Brian Bittner — Oppenheimer & Co. — Analyst

Thank you. And Gene, it’s a bold move to take your salary to zero, and I wish you guys luck.

Gene Lee — President and Chief Executive Officer

Thank you, Brian. We’re going to be fine.

Operator

Your next question will come from the line of Howard Penney with Hedgeye.

Howard Penney — Hedgeye — Analyst

Hey. Thank you for the question. I know this is going to be a difficult one to answer, but if you even hear conversations you’re having with the government of different people that we don’t have conversations with any thoughts on the duration and the timing of this, and what you might be looking at to determine the duration or is it just basically the curves that we can all say, thanks.

Gene Lee — President and Chief Executive Officer

Hi, Howard. I don’t want to speculate. I’m not an expert and I’m looking at the same information every day, every hour that you are. And when you look at the curves that they’re predicting, I mean, I think that what I’m hearing is a peak at the end of May, beginning of June.

Howard Penney — Hedgeye — Analyst

Awesome. Appreciate it. And thank you again for your commentary today. Very happy [Phonetic].

Gene Lee — President and Chief Executive Officer

Thank you, Howard. You bet.

Operator

Your next question comes from the line of Eric Gonzalez with KeyBanc.

Eric Gonzalez — KeyBanc Capital Markets — Analyst

Hey. Thanks for the question. I was just curious if you can get back to the off-premise conversation, and maybe talk about what you’re doing differently, which maybe you haven’t done in the past. I know you mentioned that you’re ahead of everything’s on the table, but have you considered maybe lowering the threshold for smaller delivery? And then, what your current stance is on third parties, if that’s changed at all? And then just secondarily, on this dividend, I was just curious, what things do returns in normal. How will you determine the size of the dividend? Is that — will you bring it back to the prior level or would you think about maybe the payout ratio on trailing earnings basis? Thanks.

Gene Lee — President and Chief Executive Officer

As for off-premise, we’ve already ramped up. We’re doing delivery. We’re bringing down the threshold where we have the available people to make those deliveries. I mean, think of us at this point, well, at least within the next 24 to 72 hours, we’ll be pretty much deliver in Olive Garden wherever people want it to be delivered to. As I said earlier on third-party, everything’s on the table. But right now, my obligation is to keep as many of my people working as possible. And I think that we can ramp up our own delivery much better.

Now I’ll let Rick talk about the dividend.

Rick Cardenas — Senior Vice President and Chief Financial Officer

Hey, Eric. Yes. As we mentioned, we did suspend the dividend. And all I can tell you is, the Board is going to re-evaluate that dividend when the conditions change. I can’t tell you where we will be, what the dividend will be. But I will say that in our capital returns to shareholders, the dividend is one of the most important things that we do to return capital to shareholders.

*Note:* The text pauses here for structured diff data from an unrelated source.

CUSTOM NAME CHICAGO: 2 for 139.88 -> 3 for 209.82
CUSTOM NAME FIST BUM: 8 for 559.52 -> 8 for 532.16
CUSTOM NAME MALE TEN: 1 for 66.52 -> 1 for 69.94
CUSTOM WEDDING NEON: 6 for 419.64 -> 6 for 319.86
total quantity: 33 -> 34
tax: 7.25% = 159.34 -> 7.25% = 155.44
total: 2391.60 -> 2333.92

Eric Gonzalez — KeyBanc Capital Markets — Analyst

Thanks. Good luck.

Operator

Your next question comes from the line of David Tarantino with Baird.

David Tarantino — Baird — Analyst

Hi. Good morning. My question, Gene, is on the pay of the hourly workers. I know you did the right thing. It seems to implement this emergency pay. But I just wanted to confirm the length of time that that covers. And then, once that expires, what your thought processes on and how you keep these employees engaged for when times do get better down the road?

Gene Lee — President and Chief Executive Officer

Yeah, David, I think the time commitment right now is once the disruption happened it’s two weeks. But that is subject to change depending on what happens with these relief packages from the government. We know that the government is going to start sending people checks directly and not come through us. That has to be part of our calculation.

And when we think about our people, we’re going to try to keep people employed maybe through our furlough program where we can still have — they can still have access to their benefits, and they don’t lose their tenure. We’re really, really trying to work through keeping our people engaged, so when it’s time to ramp back up that we can ramp back up quickly. But we have to continue to work in concert with the government. And if they’re going to compensate the American public directly, then that has to be a part of our calculation as we think about our people.

David Tarantino — Baird — Analyst

Great. Thanks for that. And then, Rick, just in terms of cash priorities, I’ll be the optimist and thinking that you’ll work through the short-term period and then return to some sense of normalcy. So, I guess, what are your priorities once you get on the other side of this, would it be to pay down debt or would you be looking to reinstate the dividend sooner rather than later?

Rick Cardenas — Senior Vice President and Chief Financial Officer

Hey, David. Thanks for the question. One of the things that we have said is, the dividend is very important to us. Even with the debt we’re taking on, we feel comfortable with that level of debt, if we need to keep it all. What we’ll do was, look at the cash flow forecast going forward and prioritize if we can the dividend — priorities of capital or maintaining our restaurants. So we have to continue to maintain the restaurants, make sure that they look great, then the dividend, then new unit growth, and then share buyback. That’s what we’ve talked about for years. That hasn’t changed, and we don’t think this situation is going to change that. So, again, capital outlays, maintaining our restaurants, dividends, new unit growth, may be at a more tame [Phonetic] level depending on what happens going forward, and then share buyback. We will likely, if we pay down this revolver to get back to where we were before, but that’s all in the calculus.

David Tarantino — Baird — Analyst

Great. Thank you and best of luck.

Rick Cardenas — Senior Vice President and Chief Financial Officer

Thank you.

Operator

Your next question comes from the line of Jeffrey Bernstein with Barclays.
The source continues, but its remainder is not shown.